START Task inputs

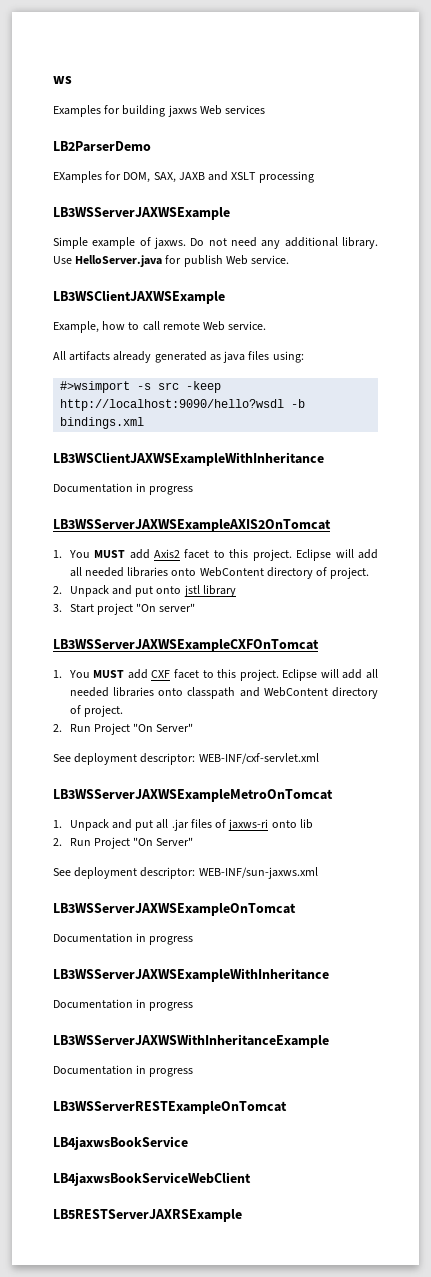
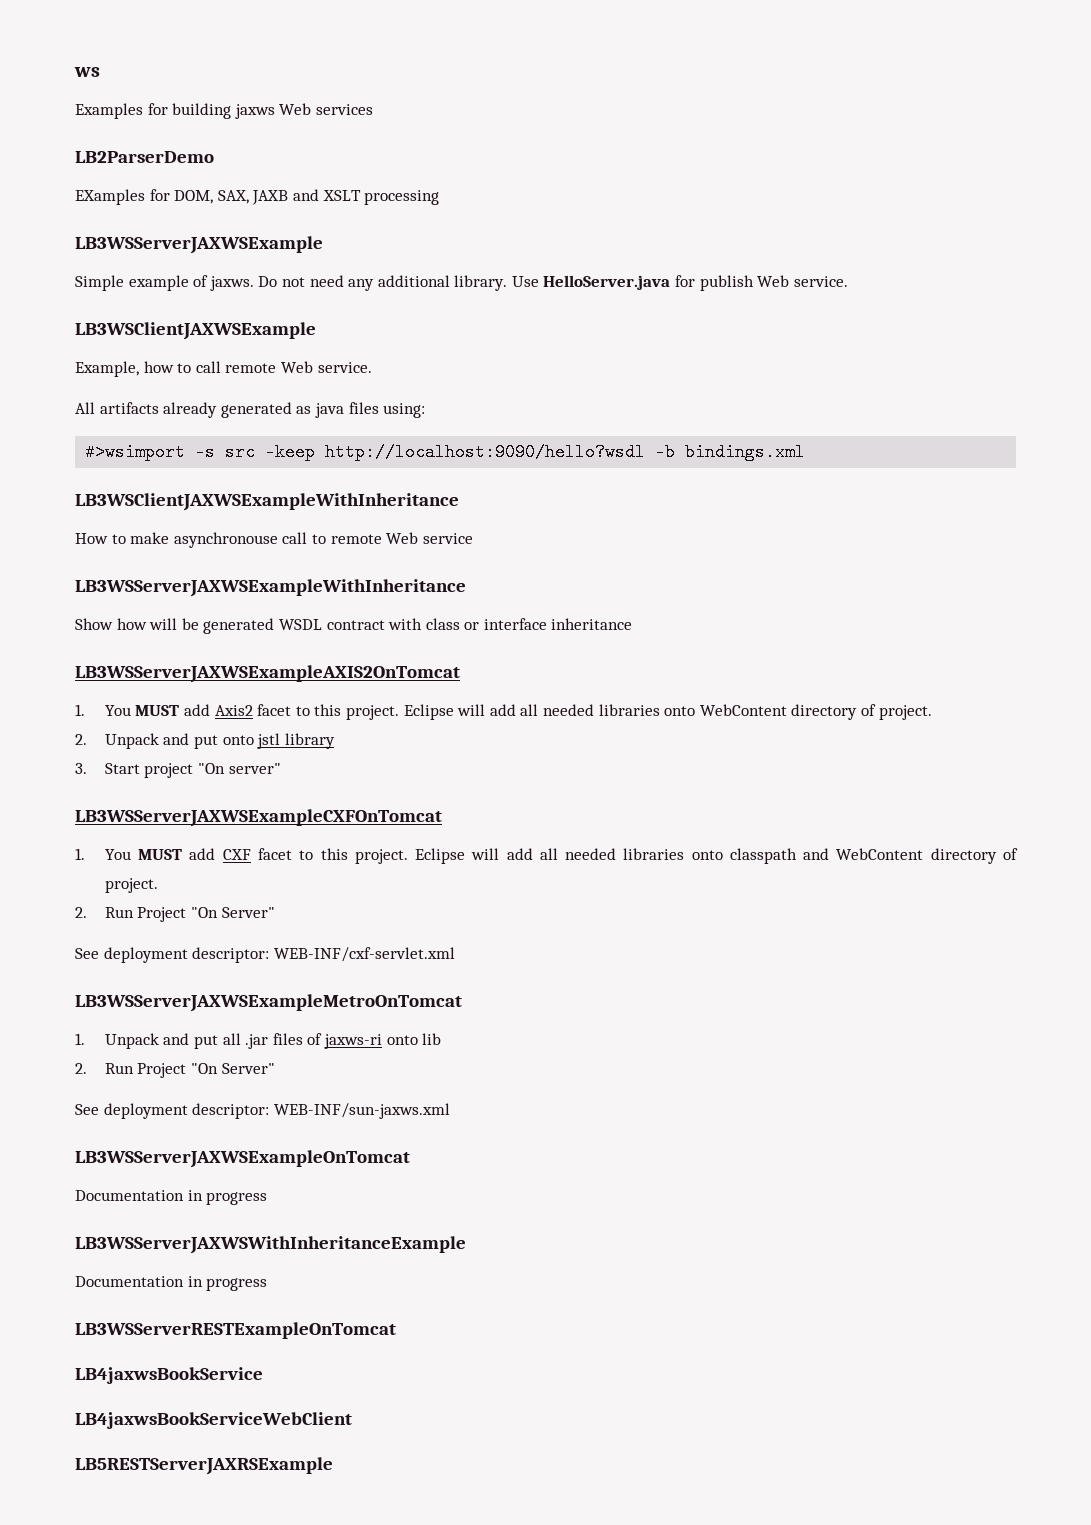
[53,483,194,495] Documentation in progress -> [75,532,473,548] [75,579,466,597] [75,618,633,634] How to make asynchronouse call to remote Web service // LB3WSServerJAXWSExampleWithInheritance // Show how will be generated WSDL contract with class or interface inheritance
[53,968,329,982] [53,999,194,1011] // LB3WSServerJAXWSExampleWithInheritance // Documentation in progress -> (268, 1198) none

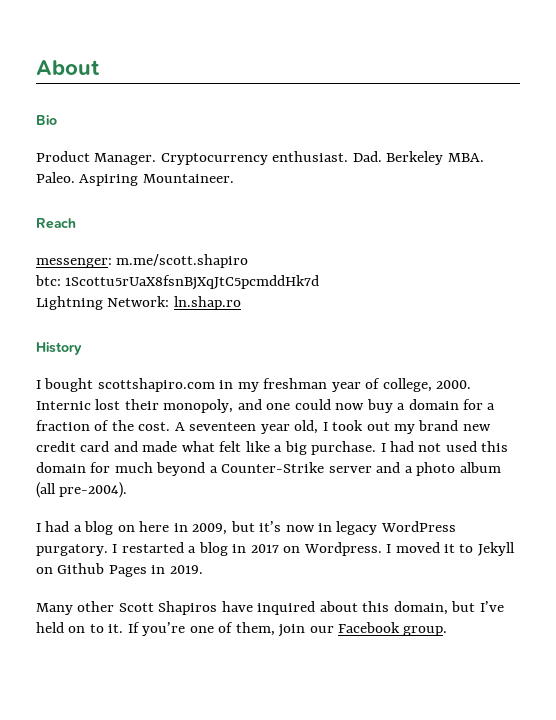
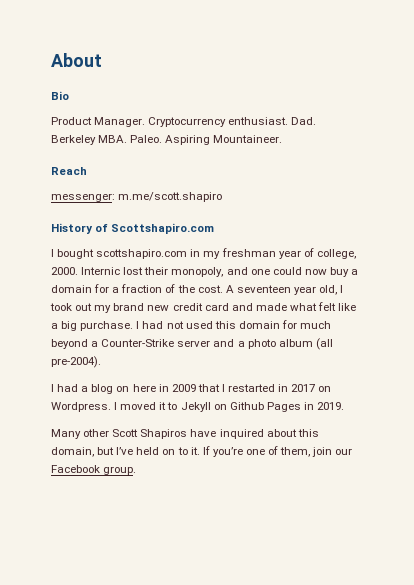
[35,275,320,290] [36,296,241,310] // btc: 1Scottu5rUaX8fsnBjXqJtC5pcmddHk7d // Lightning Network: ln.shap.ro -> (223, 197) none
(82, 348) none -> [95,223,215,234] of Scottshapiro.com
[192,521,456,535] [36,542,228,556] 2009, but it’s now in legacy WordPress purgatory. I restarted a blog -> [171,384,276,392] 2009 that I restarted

END Task inputs
START Task inputs

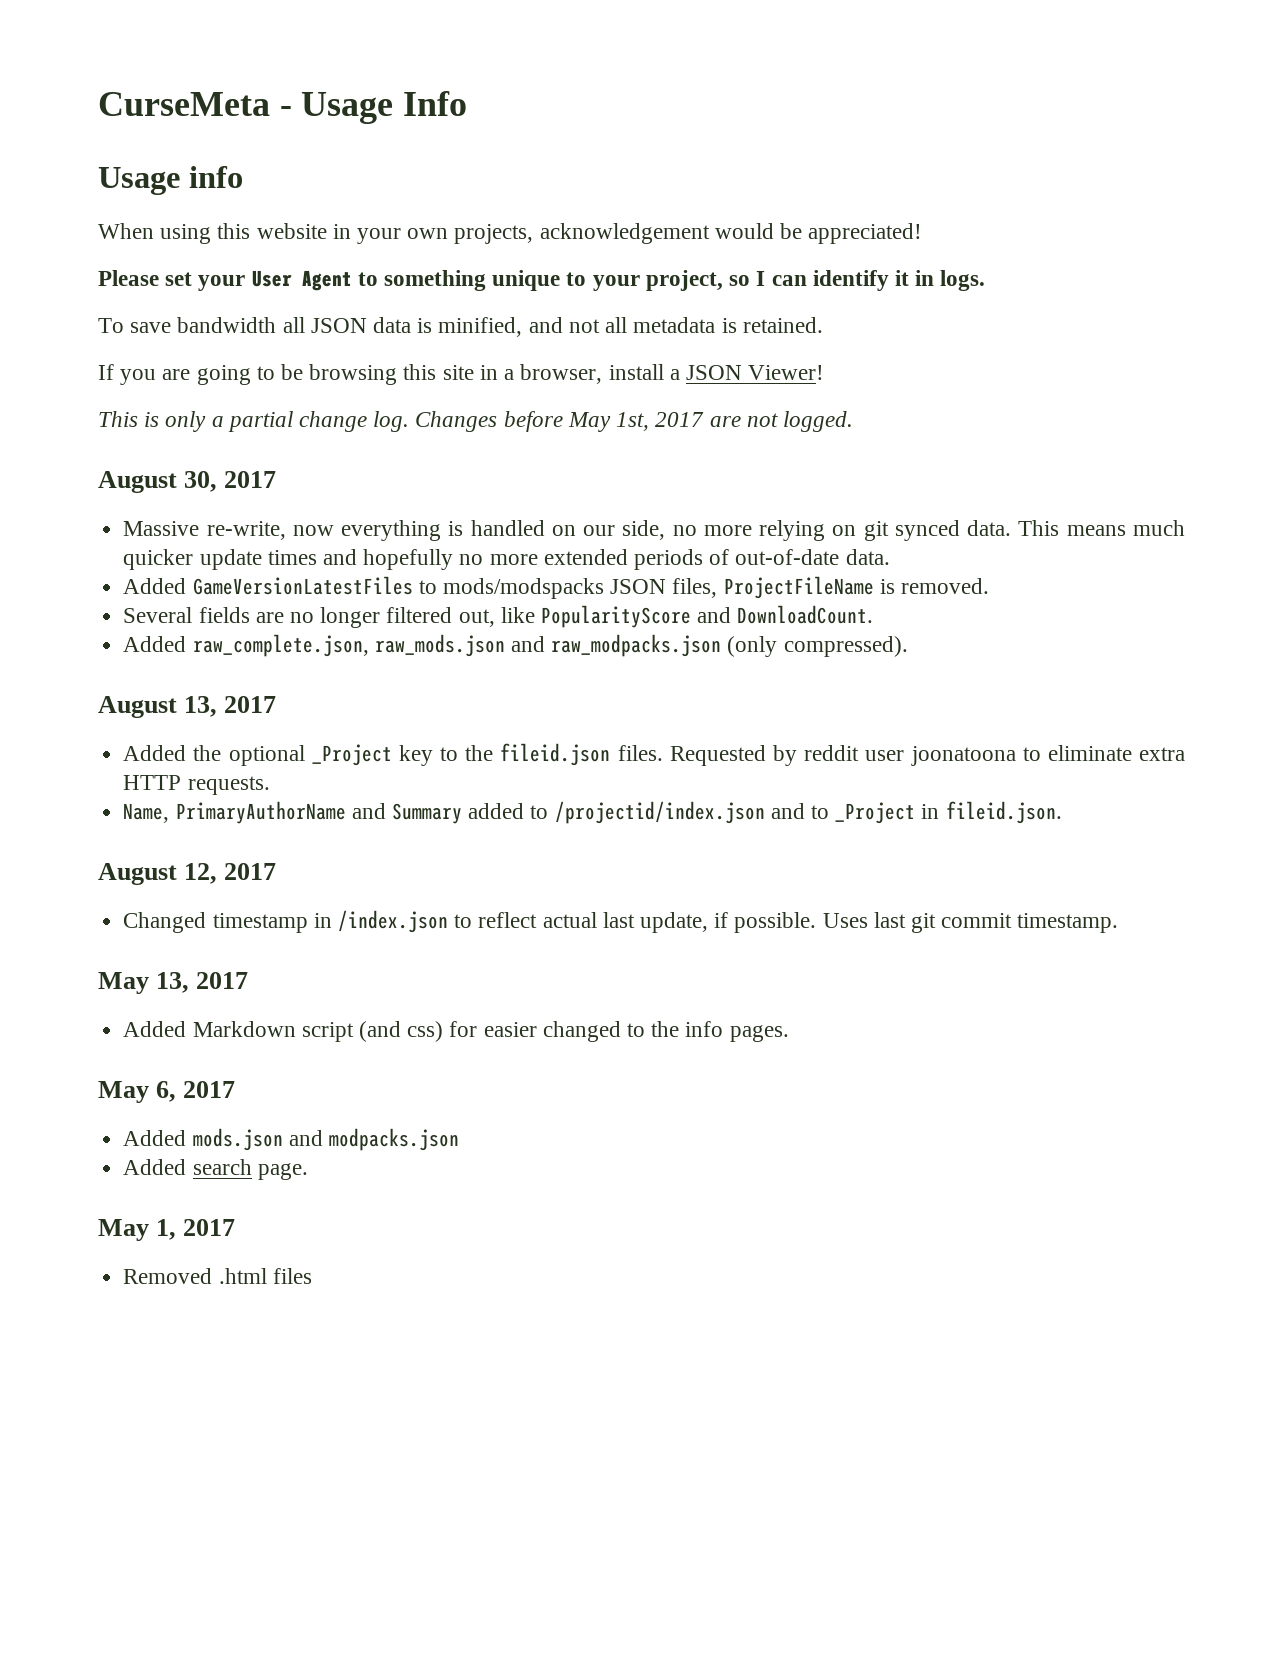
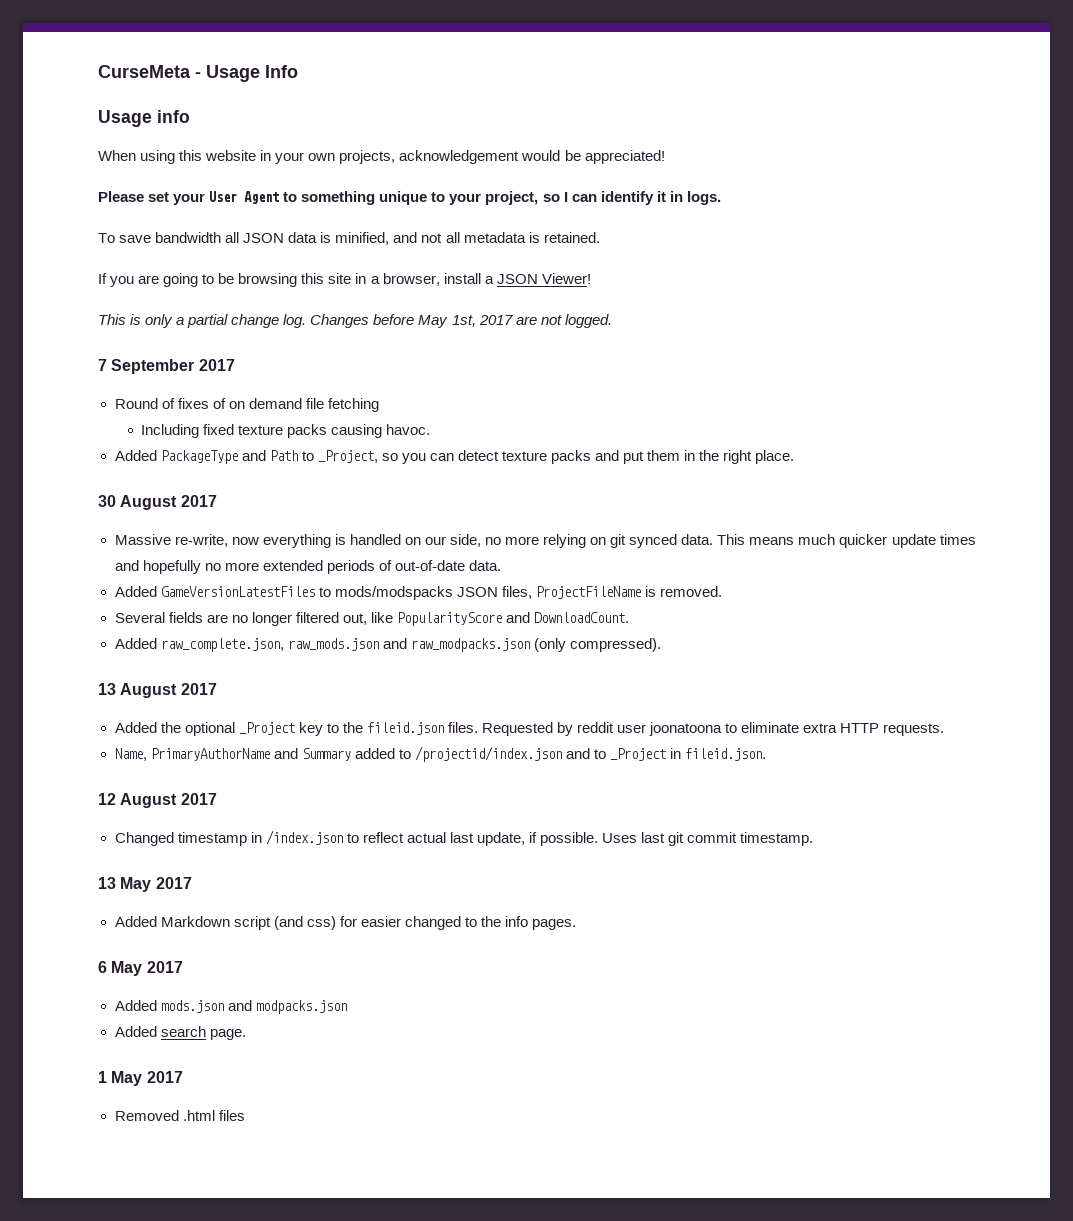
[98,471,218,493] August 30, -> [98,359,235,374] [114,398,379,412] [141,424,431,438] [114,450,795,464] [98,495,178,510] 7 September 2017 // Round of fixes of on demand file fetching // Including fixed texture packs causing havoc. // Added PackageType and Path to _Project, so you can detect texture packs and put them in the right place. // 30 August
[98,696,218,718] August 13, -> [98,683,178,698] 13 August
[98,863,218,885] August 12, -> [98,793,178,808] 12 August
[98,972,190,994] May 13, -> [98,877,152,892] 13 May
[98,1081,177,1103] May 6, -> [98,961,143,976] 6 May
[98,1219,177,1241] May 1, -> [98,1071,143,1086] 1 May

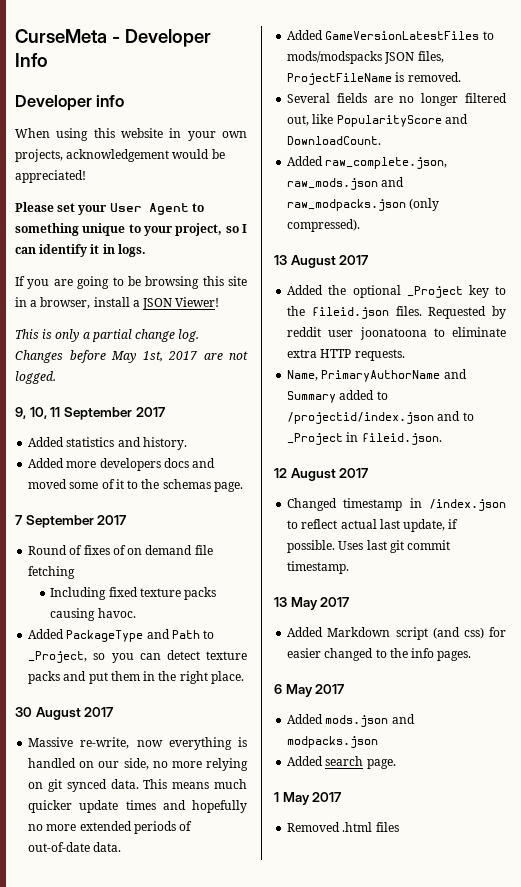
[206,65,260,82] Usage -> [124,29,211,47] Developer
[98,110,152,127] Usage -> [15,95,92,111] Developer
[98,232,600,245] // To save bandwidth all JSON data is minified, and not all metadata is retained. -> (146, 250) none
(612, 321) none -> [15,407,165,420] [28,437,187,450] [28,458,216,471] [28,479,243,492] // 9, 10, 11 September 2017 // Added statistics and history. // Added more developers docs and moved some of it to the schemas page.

END Task inputs
START Task inputs

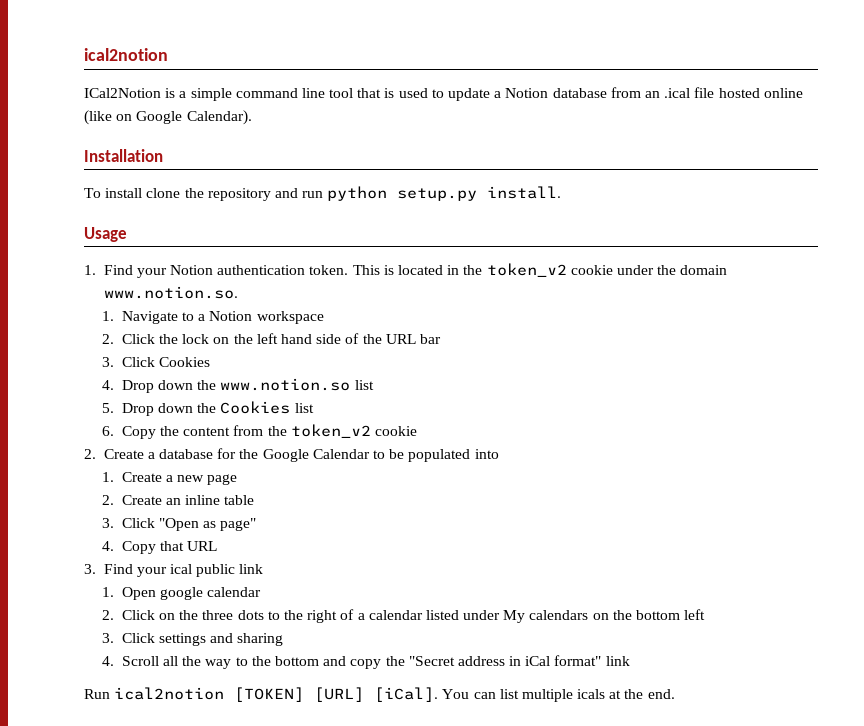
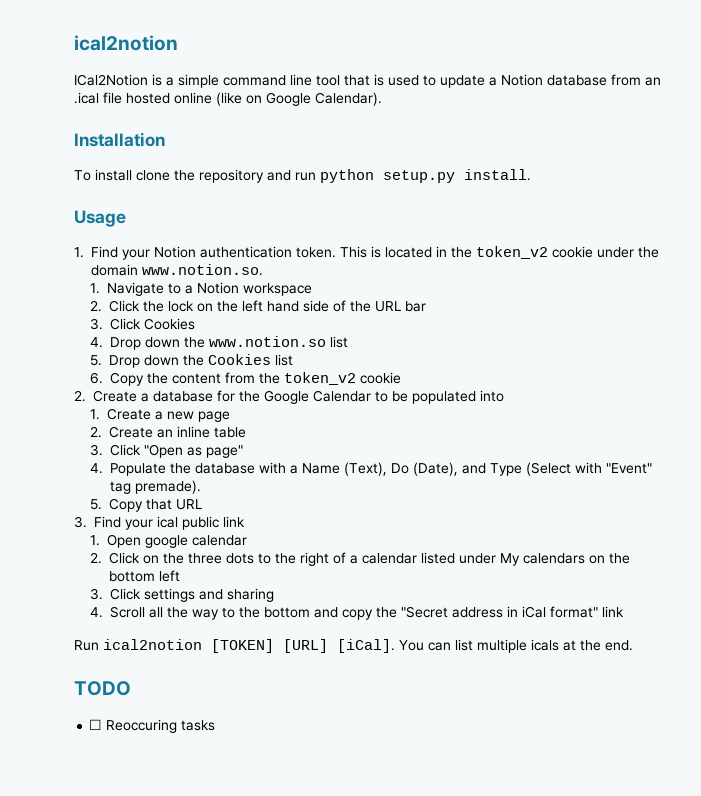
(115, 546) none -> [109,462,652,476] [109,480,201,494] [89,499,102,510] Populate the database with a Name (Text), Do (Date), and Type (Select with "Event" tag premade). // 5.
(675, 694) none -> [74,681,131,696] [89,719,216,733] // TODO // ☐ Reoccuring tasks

END Task inputs

#### Problem requirements:
Using the records above, set down exactly the lines from the one with "(82, 348) none" through the one with "[192,521,456,535] [36,542,228,556] 2009, but", inclusive, and nothing more.

#### Written answer:
(82, 348) none -> [95,223,215,234] of Scottshapiro.com
[192,521,456,535] [36,542,228,556] 2009, but it’s now in legacy WordPress purgatory. I restarted a blog -> [171,384,276,392] 2009 that I restarted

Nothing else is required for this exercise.